The introduction and use of any technology in the legal sector is at risk of being a slow process since lawyers are inherently cautious and reluctant to change – they know only too well the potential legal and financial implications involved.
Blockchain technology is creating considerable legal work for lawyers from those organisations involved with NFTs, the metaverse, digitisation of equities, debt instruments, mutual funds, real estate etc. Furthermore, the technology is being used in the form of holding, sharing and storing data as well as smart contracts, all offering the proposition of automating but certainly not replacing lawyers.
According to PwC, 60% of the hundred largest law firms in the UK have been increasing the amount of money they spend on technology, with e-signature, document storage and virtual data rooms being the three biggest areas of development.
Technology where legal firms are investing
As PwC has reported: “Tech needs now cost the partners almost as much as half of what a firm’s premises cost. This just shows how central tech is now to the functioning of law firms.” As law firms rank ‘Improve use of technology as their top priority for business support. Furthermore, blockchain software technology company, ConsenSys believes that “Lawyers can leverage blockchain technology to streamline and simplify their transactional work, digitally sign and immutably store legal agreements”.
Back in 2017, the 26th PwC annual Law Firms’ Survey revealed that 70% of surveyed law firms would utilise smart contracts for transactional legal services, 41% would use blockchain for transactional legal services, 21% for legal support and 31% for high-value legal services.
Benefits of blockchain technology in the legal sector
- accessibility – by leveraging blockchain technology, lawyers can streamline and simplify their transactional work, and digitally sign and permanently store legal agreements. With the use of smart contracts, scripted texts and automated contract management, the time spent preparing, personalising and maintaining standard law documents is reduced. This is cost-saving for both the legal industry and the customers.
- transparency – blockchain-based contracts have baked-in compliance thereby providing no room for ambiguity. Being a distributed ledger technology, blockchains create a shared ledger which is accessible by all relevant parties.
- automation – according to CLIO’s Legal Tends Report 2018, lawyers spend about 48% of their time on administrative work. Utilising pre-designed smart contracts will automate non-billable administrative tasks and transactional work whereby offering greater efficiency in legal proceedings.
- cost reduction – automating manual tasks significantly reduces the time spent on drafting and amending legal documents. Since clients pay the documentation cost, introducing smart contracts will cause a reduction in transaction costs for both parties.
- efficiency -blockchain can streamline and automate many processes in the legal industry without losing any of the judicial authority. Also, cost and friction can be reduced by optimising administrative and critical tasks.

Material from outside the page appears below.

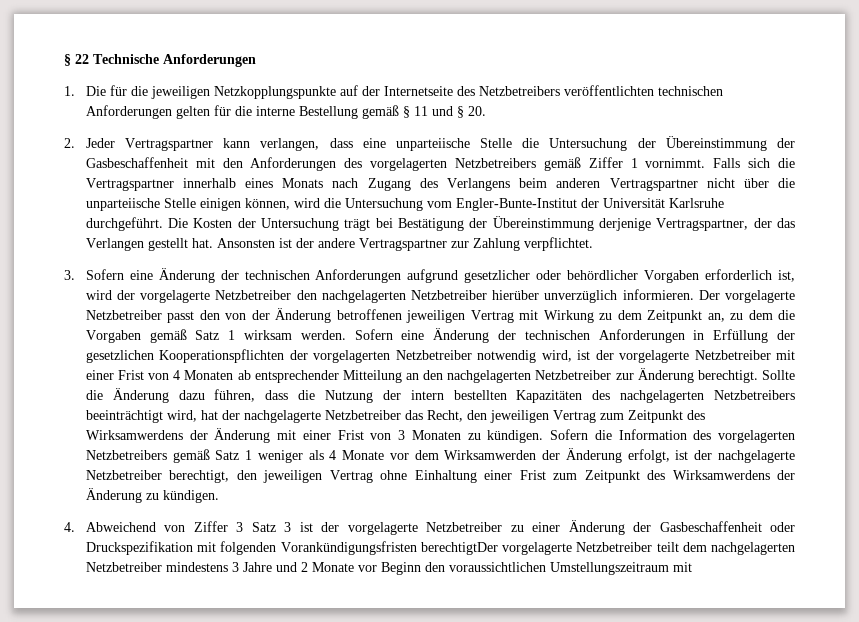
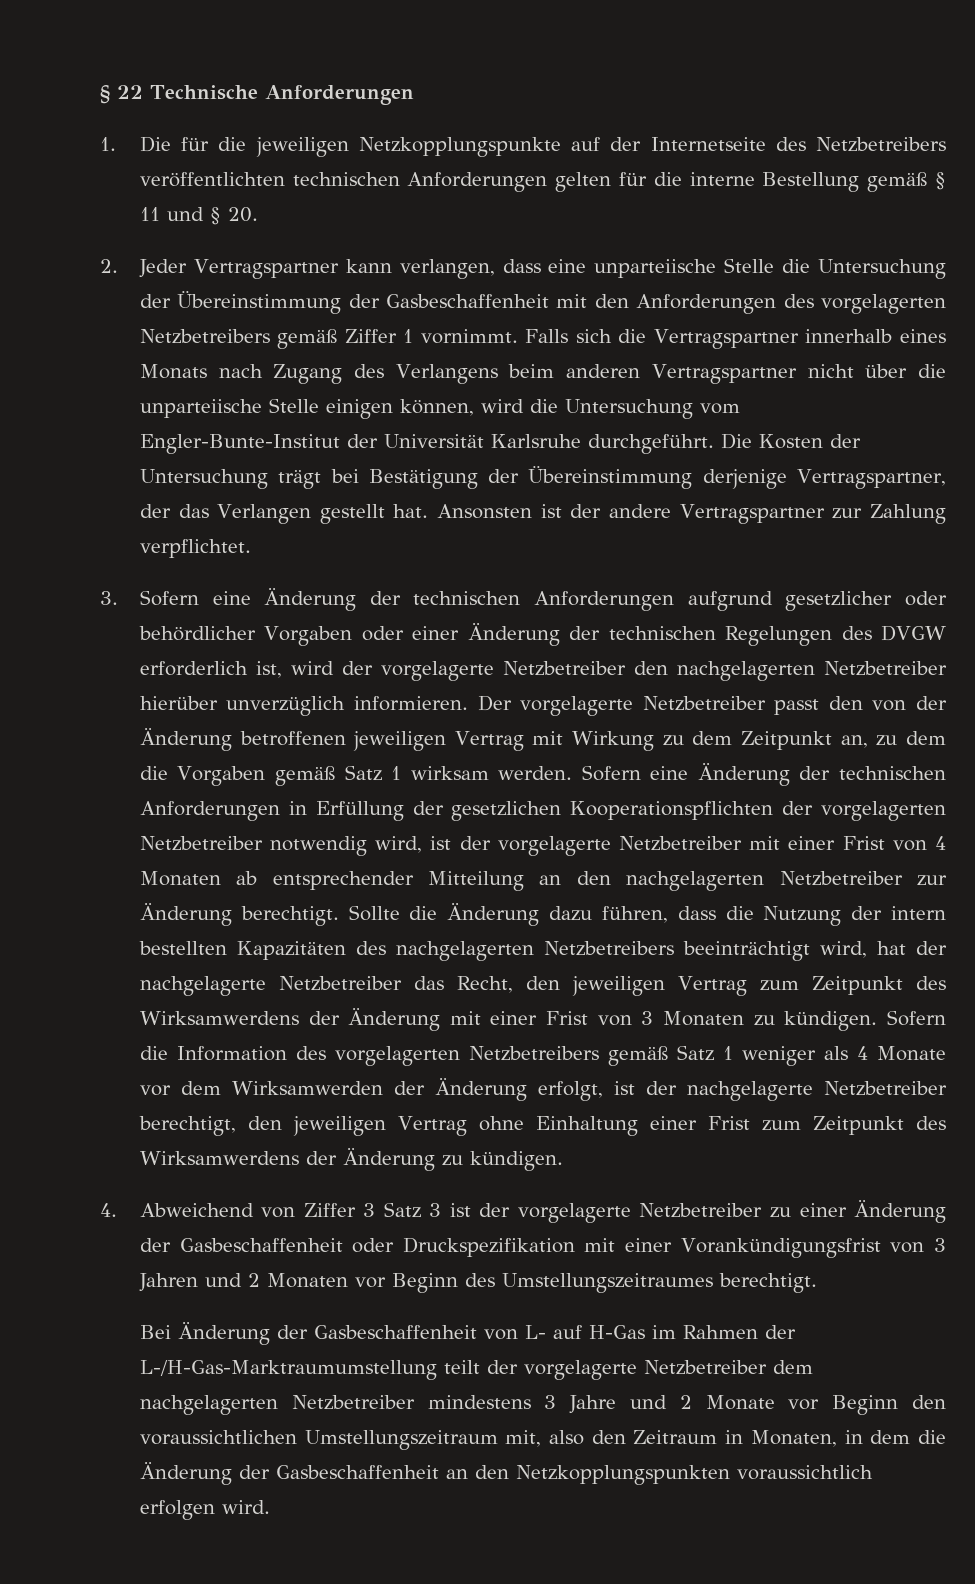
- 3. Sofern eine Änderung der technischen Anforderungen aufgrund gesetzlicher oder behördlicher Vorgaben erforderlich ist, wird der vorgelagerte Netzbetreiber den nachgelagerten Netzbetreiber hierüber unverzüglich informieren.
+ 3. Sofern eine Änderung der technischen Anforderungen aufgrund gesetzlicher oder behördlicher Vorgaben oder einer Änderung der technischen Regelungen des DVGW erforderlich ist, wird der vorgelagerte Netzbetreiber den nachgelagerten Netzbetreiber hierüber unverzüglich informieren.
- 4. Abweichend von Ziffer 3 Satz 3 ist der vorgelagerte Netzbetreiber zu einer Änderung der Gasbeschaffenheit oder Druckspezifikation mit folgenden Vorankündigungsfristen berechtigtDer vorgelagerte Netzbetreiber teilt dem nachgelagerten Netzbetreiber mindestens 3 Jahre und 2 Monate vor Beginn den voraussichtlichen Umstellungszeitraum mit
+ 4. Abweichend von Ziffer 3 Satz 3 ist der vorgelagerte Netzbetreiber zu einer Änderung der Gasbeschaffenheit oder Druckspezifikation mit einer Vorankündigungsfrist von 3 Jahren und 2 Monaten vor Beginn des Umstellungszeitraumes berechtigt.
+ Bei Änderung der Gasbeschaffenheit von L- auf H-Gas im Rahmen der L-/H-Gas-Marktraumumstellung teilt der vorgelagerte Netzbetreiber dem nachgelagerten Netzbetreiber mindestens 3 Jahre und 2 Monate vor Beginn den voraussichtlichen Umstellungszeitraum mit, also den Zeitraum in Monaten, in dem die Änderung der Gasbeschaffenheit an den Netzkopplungspunkten voraussichtlich erfolgen wird.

- data integrity – legal documents are vulnerable to ill-intentioned hackers who seek to steal, destroy or manipulate critical information. However, to preserve data integrity, data can be stored in decentralised locations. If there is an alteration of evidence the associated hash value will not match, making it obvious that a change has occurred. Also, given that data is held on a blockchain in a cryptograph manner and on multiple servers, the use of blockchain-powered platforms offers improved cyber security and potentially better disaster recovery properties.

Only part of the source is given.